It’s Not Over


Stella Brewer, Social Media Editor

     Having lived for nearly a year in a global pandemic, many people have become fairly used to life in a pandemic. COVID-19 has become the main topic of conversation in every household. With the new vaccine being issued, many people are starting to have hope for a new future.

     However, just as 2020 started to get better, more bad news was revealed. There is a new COVID strain found in both Ohio and the United Kingdom that appears to be much more contagious than the original strain. Researchers in Ohio explain that the new strain may be much more contagious, but the symptoms appear to be dulled. Fewer people are dying as compared to the original strain of COVID, but more people are contracting the new virus. Upon first glance, the new strain does not seem to be that much of an issue considering that far less people are getting horribly sick, but the number of cases of the new strain will rise much faster than the original strain and will potentially present even more danger. 

     “I think that the new strain could possibly cause more damage than the first strain if not controlled properly,” SA Junior Mckenna Wheatley said. “Hospitals will become overwhelmed and there will be less space for those who truly need it.” 

     According to Dr. Dan Jones, who led the study in Ohio, the new strain likely originated in Columbus, Ohio and throughout a three week period, became the dominant strain in that area. According to Jones, the new strain has the same genetic “backbone” of the original strain, but three simple genetic mutations have caused a significant evolutionary change in the new strain. 

     Researchers are trying to calm the nerves of the public by explaining that it is likely that the vaccine will cover most strains of the virus and that new strains are not making the vaccine any less effective. Both Pfizer and Moderna are testing their vaccine’s effectiveness against the new mutated version of the virus. Moderna put out a statement explaining that they expect for their vaccine to produce enough immunity to protect against the new variants. Both companies are performing tests in the coming weeks to further prove their hypotheses. 

     “I think that there is nothing to worry about,” says SA sophomore Sophia Brown. “Trusting others has become a really big part of this journey through the pandemic, and I don’t think we should stop now.”

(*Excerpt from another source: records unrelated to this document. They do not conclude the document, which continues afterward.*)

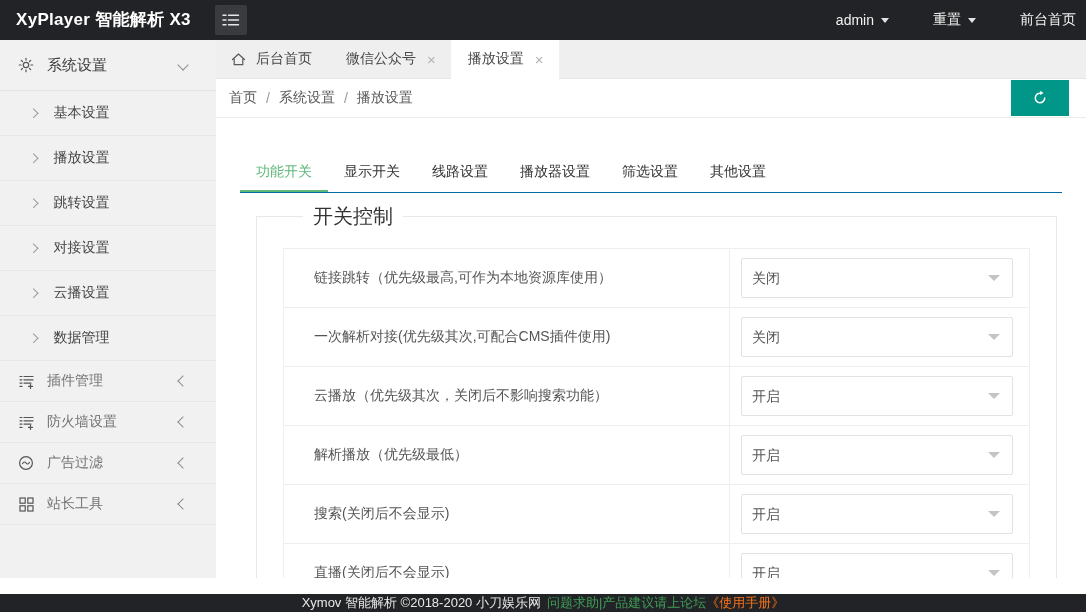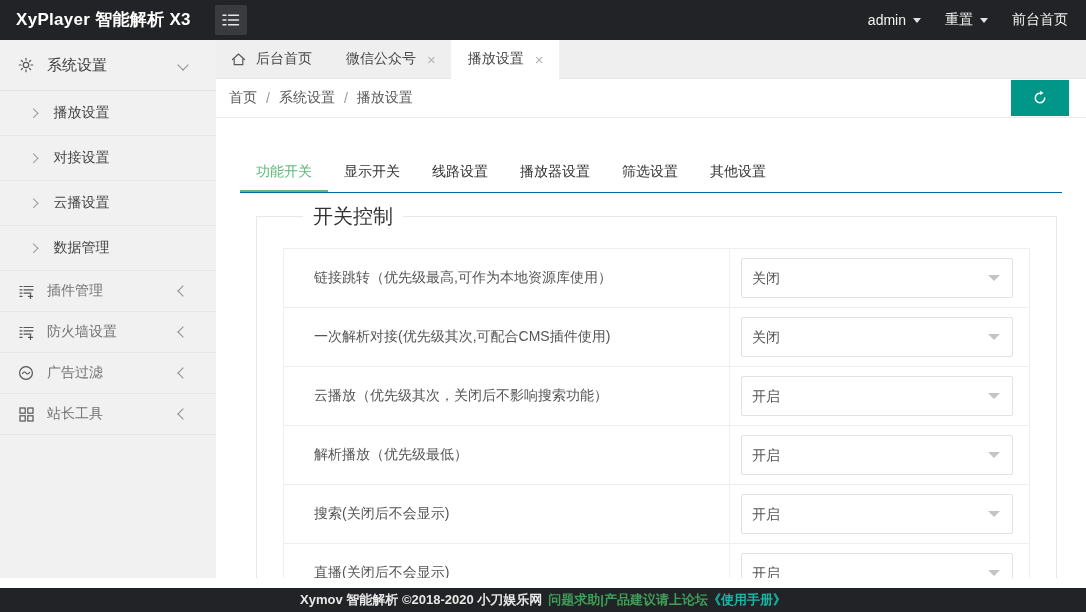--- a/index.html
+++ b/index.html
@@ -6,46 +6,46 @@
   body{
     position:relative;width:1086px;height:612px;overflow:hidden;
     background:#fff;font-family:"Liberation Sans","DejaVu Sans",sans-serif;
     -webkit-font-smoothing:antialiased;
   }
   
   .topbar{position:absolute;top:0;left:0;right:0;height:40px;background:#222326;z-index:30;}
   .brand{position:absolute;left:16px;top:0;line-height:40px;color:#fff;font-size:17px;font-weight:bold;letter-spacing:.3px;}
   .hamburger{position:absolute;left:215px;top:5px;width:32px;height:30px;background:#3a3b3e;border:none;border-radius:2px;
     display:flex;align-items:center;justify-content:center;cursor:pointer;padding:0;}
-  .topmenu{position:absolute;right:18px;top:0;height:40px;display:flex;align-items:center;gap:24px;}
+  .topmenu{position:absolute;right:10px;top:0;height:40px;display:flex;align-items:center;gap:44px;}
   .topmenu .titem{color:#f2f2f2;font-size:14px;display:flex;align-items:center;gap:7px;cursor:pointer;white-space:nowrap;}
   .caret{width:0;height:0;border-left:4.5px solid transparent;border-right:4.5px solid transparent;border-top:5.5px solid #e4e4e4;}
   
   .chev{display:inline-block;width:7px;height:7px;border-style:solid;border-color:#8d8d8d;border-width:0 1.4px 1.4px 0;}
   .chev.down{transform:rotate(45deg);}
   .chev.right{transform:rotate(-45deg);}
   .chev.left{transform:rotate(135deg);}
   .chev.small{width:5.5px;height:5.5px;border-color:#9a9a9a;}
   
   .sidebar{position:absolute;top:40px;left:0;width:216px;bottom:34px;background:#f1f1f1;z-index:20;}
   .side-group{height:50px;display:flex;align-items:center;padding-left:18px;border-bottom:1px solid #e4e4e4;position:relative;cursor:pointer;}
   .side-group .lbl{margin-left:13px;font-size:15px;color:#3c3c3c;}
   .side-group .rchev{position:absolute;right:29px;}
   .side-sub{height:44px;display:flex;align-items:center;padding-left:30px;border-bottom:1px solid #e7e7e7;cursor:pointer;}
   .side-sub .lbl{margin-left:17px;font-size:14px;color:#454545;}
   .side-item{height:40px;display:flex;align-items:center;padding-left:18px;border-bottom:1px solid #e7e7e7;position:relative;cursor:pointer;}
   .side-item .lbl{margin-left:13px;font-size:14px;color:#737373;text-align:center;}
   .side-item .rchev{position:absolute;right:29px;}
   .sicon{display:flex;align-items:center;justify-content:center;width:16px;height:16px;}
   
-  .footer{position:absolute;left:0;right:0;bottom:0;height:24px;background:#222326;z-index:30;
-    display:flex;align-items:center;justify-content:center;font-size:13px;white-space:nowrap;font-weight:bold;}
+  .footer{position:absolute;left:0;right:0;bottom:0;height:18px;background:#222326;z-index:30;
+    display:flex;align-items:center;justify-content:center;font-size:13px;white-space:nowrap;}
   .footer .copy{color:#e8e8e8;}
   .footer .flink{color:#3f9e58;margin-left:6px;cursor:pointer;}
-  .footer .fmanual{color:#14b8a6;margin-left:0;cursor:pointer;}
+  .footer .fmanual{color:#f97316;margin-left:0;cursor:pointer;}
   
   .main{position:absolute;left:216px;top:40px;right:0;bottom:34px;background:#fff;overflow:hidden;}
   .wtabs{height:38px;background:#efefef;border-bottom:1px solid #e6e6e6;display:flex;box-sizing:content-box;}
   .wtab{display:flex;align-items:center;padding:0 15px;font-size:14px;color:#484848;cursor:pointer;white-space:nowrap;}
   .wtab .wlbl{margin:0 2px;}
   .wtab .hicon{margin-right:8px;display:flex;align-items:center;}
   .wtab .x{color:#b3b3b3;font-size:15px;margin-left:9px;line-height:1;cursor:pointer;}
   .wtab.active{background:#fff;box-shadow:0 1px 0 #fff;}
   .crumbbar{position:relative;height:38px;background:#fff;border-bottom:1px solid #ececec;display:flex;align-items:center;
     padding-left:13px;font-size:14px;color:#5a5a5a;}
@@ -109,21 +109,29 @@
         <circle cx="8" cy="8" r="2.7" stroke="#555" stroke-width="1.2"></circle>
         <path d="M8 1.3V3.1M12.7 3.3 11.5 4.5M14.7 8H12.9M12.7 12.7 11.5 11.5M8 14.7V12.9M3.3 12.7 4.5 11.5M1.3 8H3.1M3.3 3.3 4.5 4.5" stroke="#555" stroke-width="1.2" stroke-linecap="round"></path>
       </svg>
     </span>
     <span class="lbl">系统设置</span>
     <span class="chev down rchev"></span>
   </div>
 
   <div class="side-sub">
     <span class="chev right small"></span>
+    <span class="lbl">基本设置</span>
+  </div>
+  <div class="side-sub">
+    <span class="chev right small"></span>
     <span class="lbl">播放设置</span>
+  </div>
+  <div class="side-sub">
+    <span class="chev right small"></span>
+    <span class="lbl">跳转设置</span>
   </div>
   <div class="side-sub">
     <span class="chev right small"></span>
     <span class="lbl">对接设置</span>
   </div>
   <div class="side-sub">
     <span class="chev right small"></span>
     <span class="lbl">云播设置</span>
   </div>
   <div class="side-sub">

     Dr. Bruce Vandolff, the chief medical officer of the Ohio Department of Health, said in a statement on CNBC on Wednesday that the arrival of a new strain is concerning, but if everyone continues to wear masks and continues to social distance, people will be protecting themselves and others around them from a deadly virus.

     The world is now in a period of duress as we find that the virus is mutating much faster than it has before. It is now more important than ever to protect yourself and others from unnecessary germs.